The span to repeat in the listing below runs from the line containing "- File: frontend/src/App.tsx" to the line containing "integrated with me.routes.ts", inclusive. Repeat it exactly, and only it.

◆ **SUPPLIED DATA**
------------------------------------------------

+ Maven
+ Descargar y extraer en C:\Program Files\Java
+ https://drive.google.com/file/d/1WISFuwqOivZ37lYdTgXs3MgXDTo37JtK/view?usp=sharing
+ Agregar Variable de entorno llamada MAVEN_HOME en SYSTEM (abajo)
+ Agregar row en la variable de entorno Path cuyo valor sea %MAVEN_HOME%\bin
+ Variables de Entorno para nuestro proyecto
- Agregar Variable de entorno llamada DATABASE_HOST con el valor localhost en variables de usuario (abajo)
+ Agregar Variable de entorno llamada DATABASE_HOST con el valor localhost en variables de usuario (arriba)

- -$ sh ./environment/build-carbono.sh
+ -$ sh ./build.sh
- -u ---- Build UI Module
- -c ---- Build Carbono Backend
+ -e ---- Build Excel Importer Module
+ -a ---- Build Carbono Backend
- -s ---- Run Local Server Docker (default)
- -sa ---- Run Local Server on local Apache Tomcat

------------------------------------------------

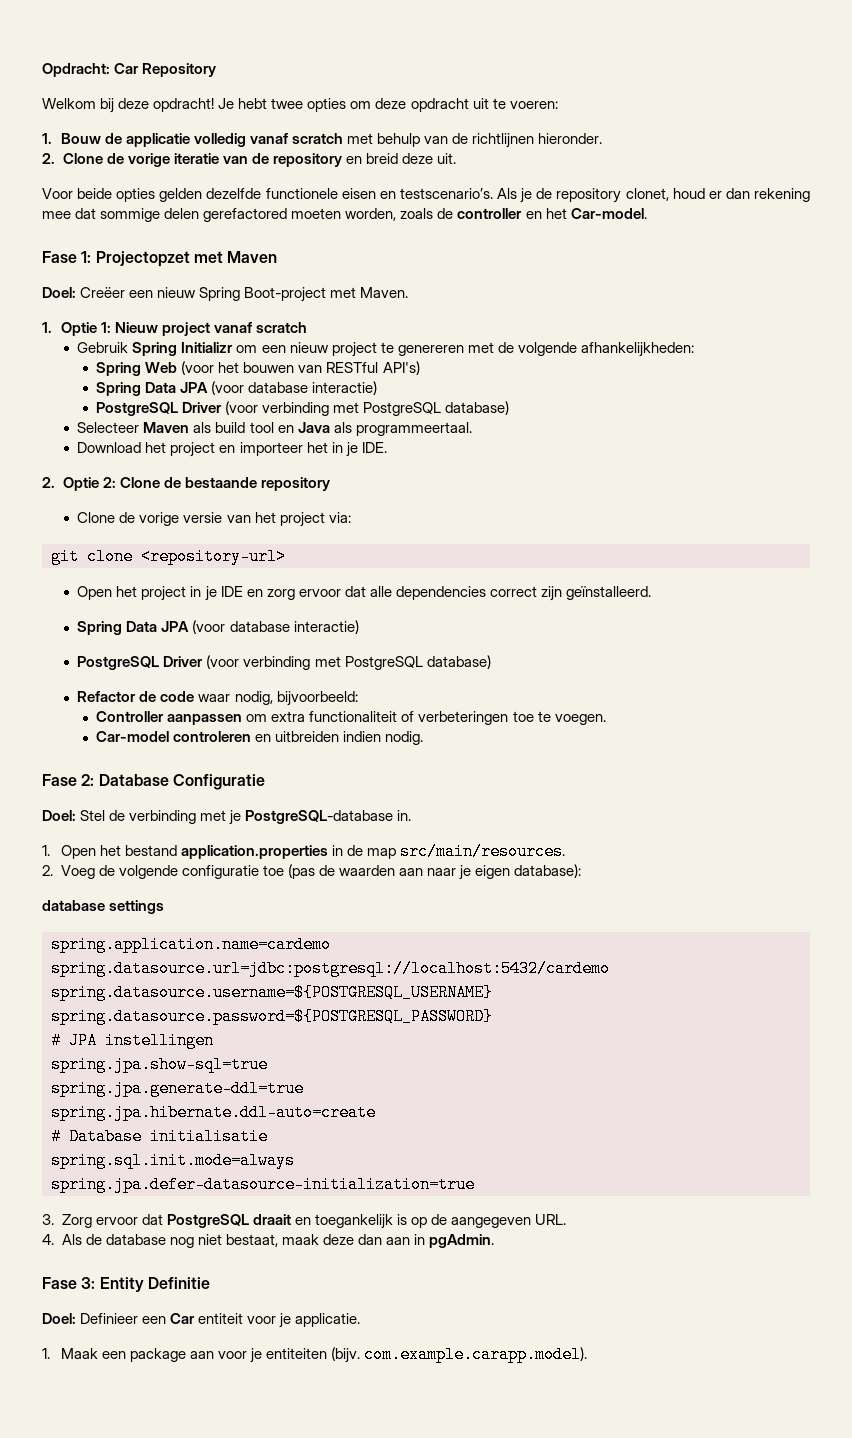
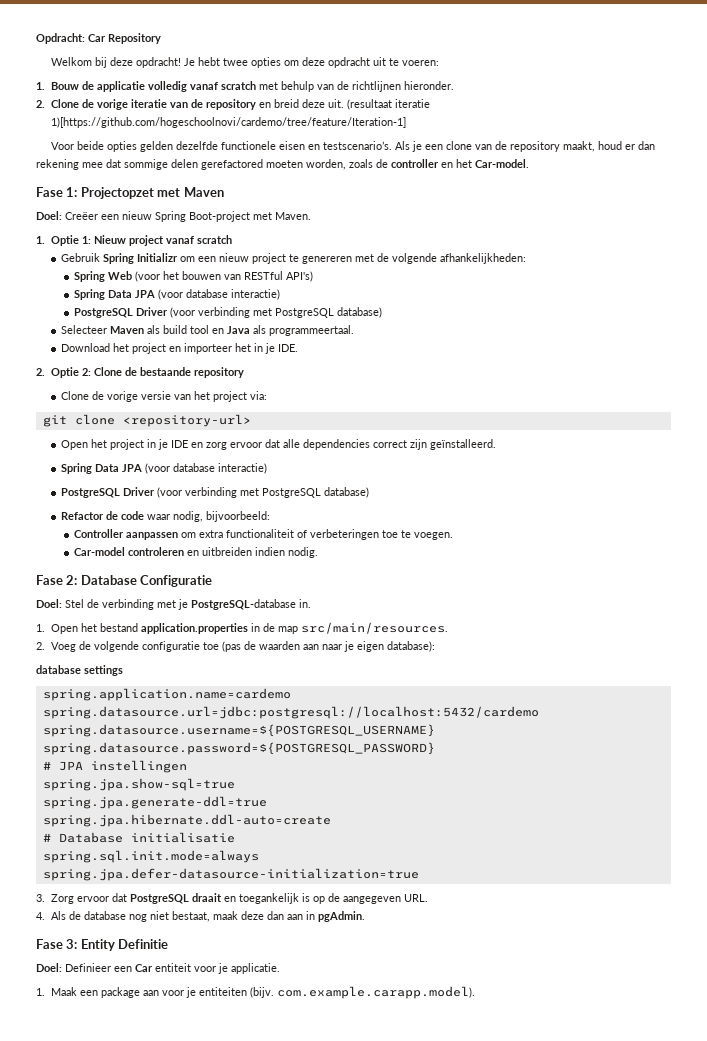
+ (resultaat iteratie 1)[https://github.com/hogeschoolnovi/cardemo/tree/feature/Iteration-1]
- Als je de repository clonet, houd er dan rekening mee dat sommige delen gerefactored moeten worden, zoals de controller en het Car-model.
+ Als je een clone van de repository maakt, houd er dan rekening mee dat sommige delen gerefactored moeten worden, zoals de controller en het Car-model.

------------------------------------------------

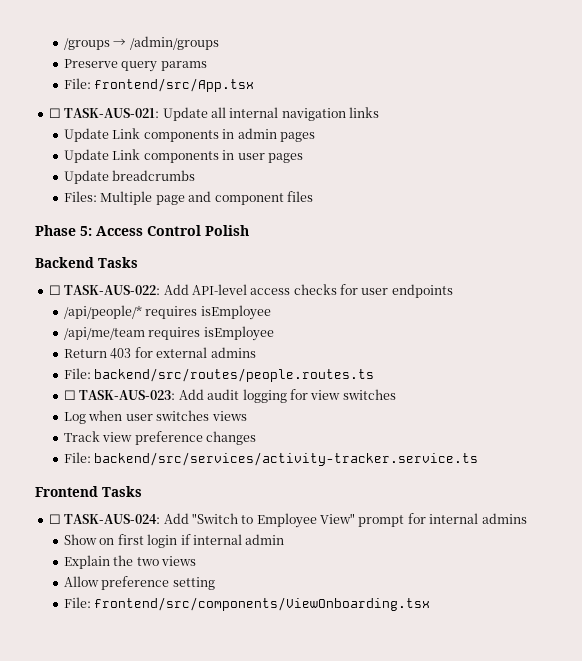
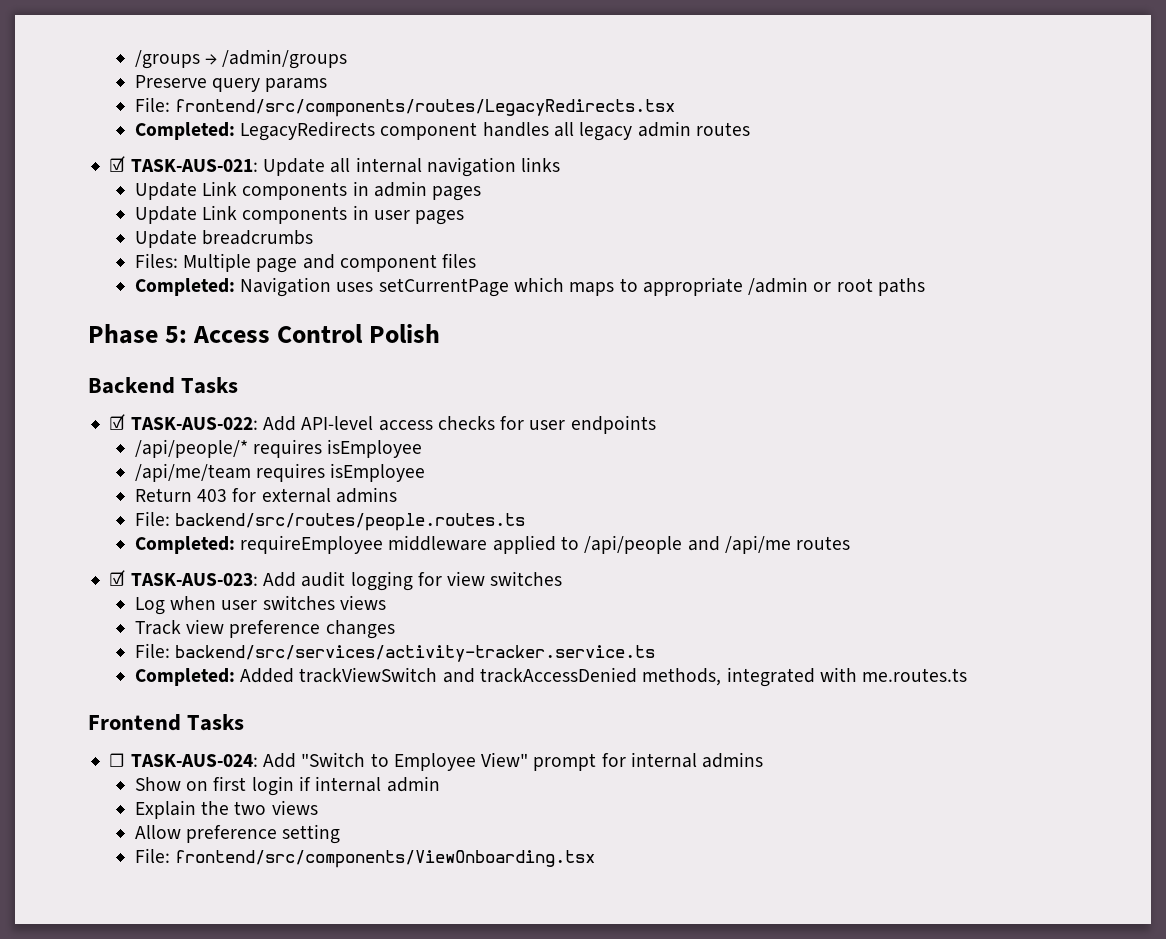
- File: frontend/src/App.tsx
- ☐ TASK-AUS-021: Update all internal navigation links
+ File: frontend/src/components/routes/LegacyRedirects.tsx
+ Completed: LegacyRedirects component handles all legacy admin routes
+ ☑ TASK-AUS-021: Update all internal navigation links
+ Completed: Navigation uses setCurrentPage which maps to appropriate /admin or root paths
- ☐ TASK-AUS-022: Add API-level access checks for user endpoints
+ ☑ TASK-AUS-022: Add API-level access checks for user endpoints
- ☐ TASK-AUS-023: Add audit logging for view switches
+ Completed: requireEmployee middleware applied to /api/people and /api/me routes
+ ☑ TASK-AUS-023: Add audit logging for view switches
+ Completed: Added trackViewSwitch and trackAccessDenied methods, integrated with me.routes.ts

------------------------------------------------

◆ **RESULT OF THE TASK**
- File: frontend/src/App.tsx
- ☐ TASK-AUS-021: Update all internal navigation links
+ File: frontend/src/components/routes/LegacyRedirects.tsx
+ Completed: LegacyRedirects component handles all legacy admin routes
+ ☑ TASK-AUS-021: Update all internal navigation links
+ Completed: Navigation uses setCurrentPage which maps to appropriate /admin or root paths
- ☐ TASK-AUS-022: Add API-level access checks for user endpoints
+ ☑ TASK-AUS-022: Add API-level access checks for user endpoints
- ☐ TASK-AUS-023: Add audit logging for view switches
+ Completed: requireEmployee middleware applied to /api/people and /api/me routes
+ ☑ TASK-AUS-023: Add audit logging for view switches
+ Completed: Added trackViewSwitch and trackAccessDenied methods, integrated with me.routes.ts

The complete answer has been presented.